A Fond Farewell, and a Beautiful Hello, to Margaret Muza
As each Pfister Artist in Residence finishes their residency, they choose a “Legacy Piece” to leave behind, something that will commemorate their year and become part of the hotel’s permanent art collection. These works fill the hallway between the lobby and the studio, and each is a showstopper.
I asked Margaret Muza many times in her final weeks what she was planning to leave as her legacy. What portrait could encapsulate her remarkable year here? What does she want to be remembered for?
Margaret says that when she looks back on her year at the Pfister, the people who go mostly unseen by guests are some of those she’s felt luckiest to meet. Only her role as the Artist in Residence afforded her the chance to get to know them, to chat around the coffee station in the employee area downstairs or share a meal together on a break, and she calls that “her true privilege”.
Because these employees are some of the hardest workers she’s ever met, Margaret wanted to make sure they were represented in the “front of the house”, honored as her legacy. When I saw the tintype she’d chosen, I felt the rightness of it. Margaret is an artist and a person who isn’t dazzled by glitz, who sees the inherent value in every person who enters her studio and showcases that worth in her portraits. Her work has tremendous heart because she does.

Tintype by Margaret Muza
Margaret’s legacy piece is a portrait of Anthony and Dennis, Pfister stewards who are responsible for some of the most physical and unglamorous work in the hotel: set up and tear down of events, cleaning and custodial work. She got to know these two men this year and was proud to tell them that they’d be honored in this way, representing the many people who work hard every day to make the Pfister the extraordinary place it is.
I ask Margaret, on the day she needs to pack up the hemlock-hued studio that’s been home, how she feels when she looks back on this year as Pfister Artist in Residence. Without hesitating, she rattles off, “great and excited and grateful and pleased and fulfilled.” She often says that this has been the best year of her life.
As an artist, this residency has given her the gift of “worry-free time”. She’s been taken care of here so well, with meals provided, a storefront studio space in a hotel she’s always loved, the freedom to devote her full-time efforts to only tintypes, and time to practice, make mistakes and struggle.

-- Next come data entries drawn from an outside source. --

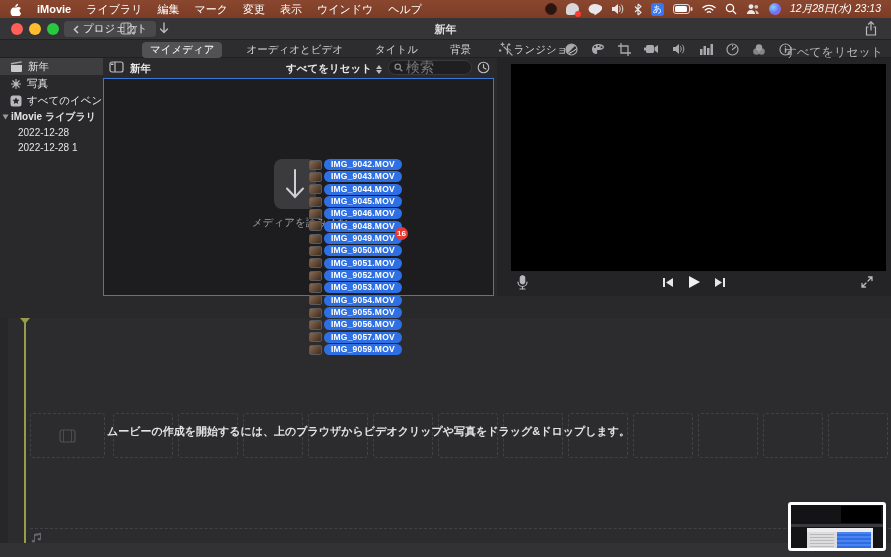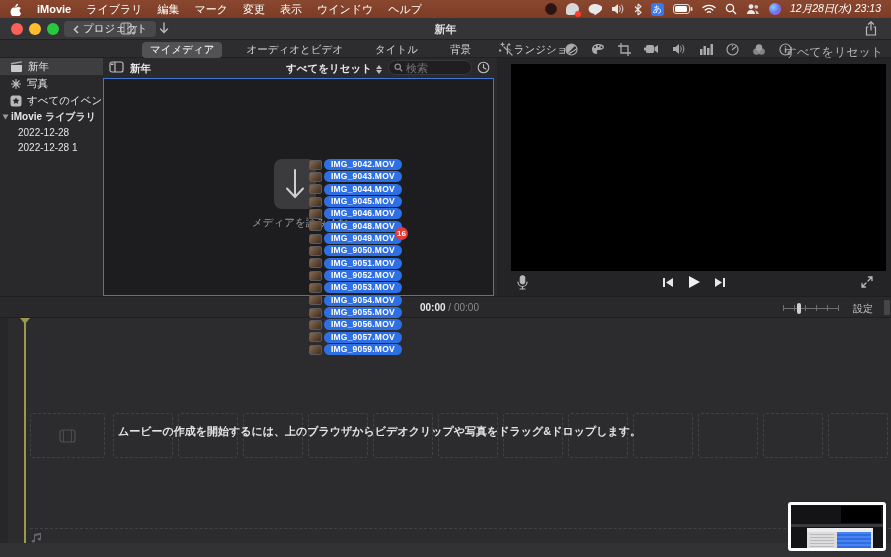--- a/index.html
+++ b/index.html
@@ -48,21 +48,21 @@
   
   .browser-header { position:absolute; top:40px; left:103px; width:391px; height:20px; background:#2a2a2c; }
   .sb-toggle { position:absolute; left:6px; top:3px; color:#bdbdc0; }
   .bh-title { position:absolute; left:27px; top:4px; font-size:10.5px; font-weight:bold; color:#e9e9ea; }
   .clip-filter { position:absolute; right:112px; top:4px; font-size:10.5px; font-weight:bold; color:#e9e9ea; display:flex; align-items:center; gap:4px; }
   .updown { display:flex; flex-direction:column; gap:1px; }
   .updown i { width:0; height:0; border-left:3px solid transparent; border-right:3px solid transparent; }
   .updown .u { border-bottom:4px solid #bdbdc0; } .updown .d { border-top:4px solid #bdbdc0; }
   .search-box { position:absolute; right:22px; top:2px; width:84px; height:15px; background:#1f1f21;
     border:1px solid #3a3a3d; border-radius:8px; display:flex; align-items:center; padding:0 5px; gap:3px; }
-  .search-box input { background:transparent; border:none; outline:none; width:58px; color:#ddd; font-size:11px; font-family:Liberation Sans, sans-serif; }
+  .search-box input { background:transparent; border:none; outline:none; width:58px; color:#ddd; font-size:14px; font-family:Liberation Serif, serif; }
   .search-box input::placeholder { color:#77777c; }
   .dur-filter { position:absolute; right:4px; top:3px; color:#bdbdc0; }
 
   
   .sidebar { position:absolute; top:40px; left:0; width:103px; height:272px; background:#29292b; font-size:10.5px; color:#e4e4e6; }
   .sb-header { color:#96969b; font-size:9.5px; padding:7px 0 3px 5px; }
   .sb-row { height:17px; display:flex; align-items:center; gap:5px; padding-left:10px; white-space:nowrap; }
   .sb-row.sel { background:#3e3e41; }
   .sb-row .ic { color:#b9b9bd; display:inline-flex; }
   .sb-event { padding-left:18px; height:15px; display:flex; align-items:center; font-size:10px; }
@@ -106,21 +106,21 @@
   .tb-corner { position:absolute; right:1px; top:3px; width:6px; height:15px; background:#45454a; border-radius:1px; }
 
   
   .timeline { position:absolute; top:300px; left:0; width:100%; height:239px; background:#2c2c2e; }
   .tl-rail { position:absolute; left:0; top:0; width:8px; height:100%; background:#272729; }
   .playhead-line { position:absolute; left:24px; top:1px; width:1.5px; height:224px; background:#9a9a4a; }
   .playhead-head { position:absolute; left:20px; top:0; width:0; height:0;
     border-left:5px solid transparent; border-right:5px solid transparent; border-top:6px solid #9a9a4a; }
   .clip-slot { position:absolute; top:95px; height:45px; border:1px dashed #424244; border-radius:3px; }
   .clip-slot.first { left:30px; width:75px; display:flex; align-items:center; justify-content:center; color:#505053; }
-  .tl-message { position:absolute; left:118px; top:106px; font-size:11px; font-weight:600; color:#e3e3e5; white-space:nowrap; }
+  .tl-message { position:absolute; left:107px; top:106px; font-size:11px; font-weight:600; color:#e3e3e5; white-space:nowrap; }
   .audio-divider { position:absolute; left:30px; right:0; top:210px; border-top:1px dashed #424244; }
   .music-note { position:absolute; left:30px; top:214px; color:#65656a; }
   .tl-bottom { position:absolute; left:0; bottom:0; width:100%; height:14px; background:#323234; }
 
   
   .mini-window { position:absolute; left:788px; top:502px; width:98px; height:49px; border:3px solid #fff; border-radius:3px;
     background:#141416; z-index:70; overflow:hidden; }
   .mw-viewer { position:absolute; right:2px; top:1px; width:40px; height:17px; background:#000; }
   .mw-strip { position:absolute; left:0; top:19px; width:100%; height:3px; background:#3a3a3e; }
   .mw-finder { position:absolute; left:16px; top:23px; width:66px; height:22px; background:#dcdcde; border-radius:1px; }
@@ -436,39 +436,20 @@
             </span>
         </div>
         <span class="fullscreen-btn">
           <svg class="i" width="12" height="12" viewBox="0 0 12 12" fill="none" stroke="#b9b9bd" stroke-width="1.3" stroke-linecap="round">
               <path d="M7.5 1H11v3.5M11 1L7 5M4.5 11H1V7.5M1 11l4-4"></path>
             </svg>
         </span>
       </div>
     </div>
 
-    <div class="timebar">
-      <span class="tc">
-        <span>00:00</span>
-        <span class="sep"> <span>/</span> </span>
-        <span class="tot">00:00</span>
-      </span>
-      <span class="zoom-slider">
-        <span class="zs-tick" style="left:0;"></span>
-          <span class="zs-tick" style="left:11px;"></span>
-        <span class="zs-tick" style="left:22px;"></span>
-          <span class="zs-tick" style="left:33px;"></span>
-        <span class="zs-tick" style="left:44px;"></span>
-          <span class="zs-tick" style="left:55px;"></span>
-        <span class="zs-track"></span>
-        <span class="zs-thumb"></span>
-      </span>
-      <span class="tb-settings">設定</span>
-      <span class="tb-corner"></span>
-    </div>
 
     <div class="timeline">
       <div class="tl-rail"></div>
       <div class="playhead-head"></div>
       <div class="playhead-line"></div>
 
       <div class="clip-slot first">
         <svg class="i" width="17" height="14" viewBox="0 0 17 14" fill="none" stroke="#505053" stroke-width="1.2">
             <rect x="1" y="1" width="15" height="12" rx="2"></rect>
             <path d="M4.5 1v12M12.5 1v12" stroke-width="0.9"></path>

She’s learned things about her chemical process through trial and error that she knows would have taken her many years to learn without the stability this year allowed. Because the Pfister offered her “security and support in the struggle”, she had the creative freedom to push herself through the unknowns in her work, and she can see the definite growth in her photographs as she takes them off the walls and wraps them up to leave.
It’s not all loss for Margaret today, though. The leaving makes her melancholy, but she’s also restless. She will return to her personal studio in Bayview full-time, but before then she has something special planned.
Margaret has always wanted to travel alone, to be spontaneous and photograph from the road. In just a few days, she’ll pack up her metal and glass plates, her large format cameras and the supplies that turn her car’s trunk into a dark room, and head out for a two month long road trip. She plans to take tintypes through Utah, New Mexico, Texas, New Orleans, Miami, the Florida Keys, North Carolina, Baltimore, Philadelphia, Washington, D.C., and New York.
On this trip, Margaret will spend a few weeks as the resident photographer of the ghost town of Cisco, Utah that her sister has rebuilt into a tourist destination. She’ll visit friends along the way and also spend some time alone to remember the momentous year she’s had at the Pfister. This will be a trip to meander, to linger and to savor being on the cusp of what comes next as an artist. She doesn’t plan to take the highway; it’s the beautiful back roads from here.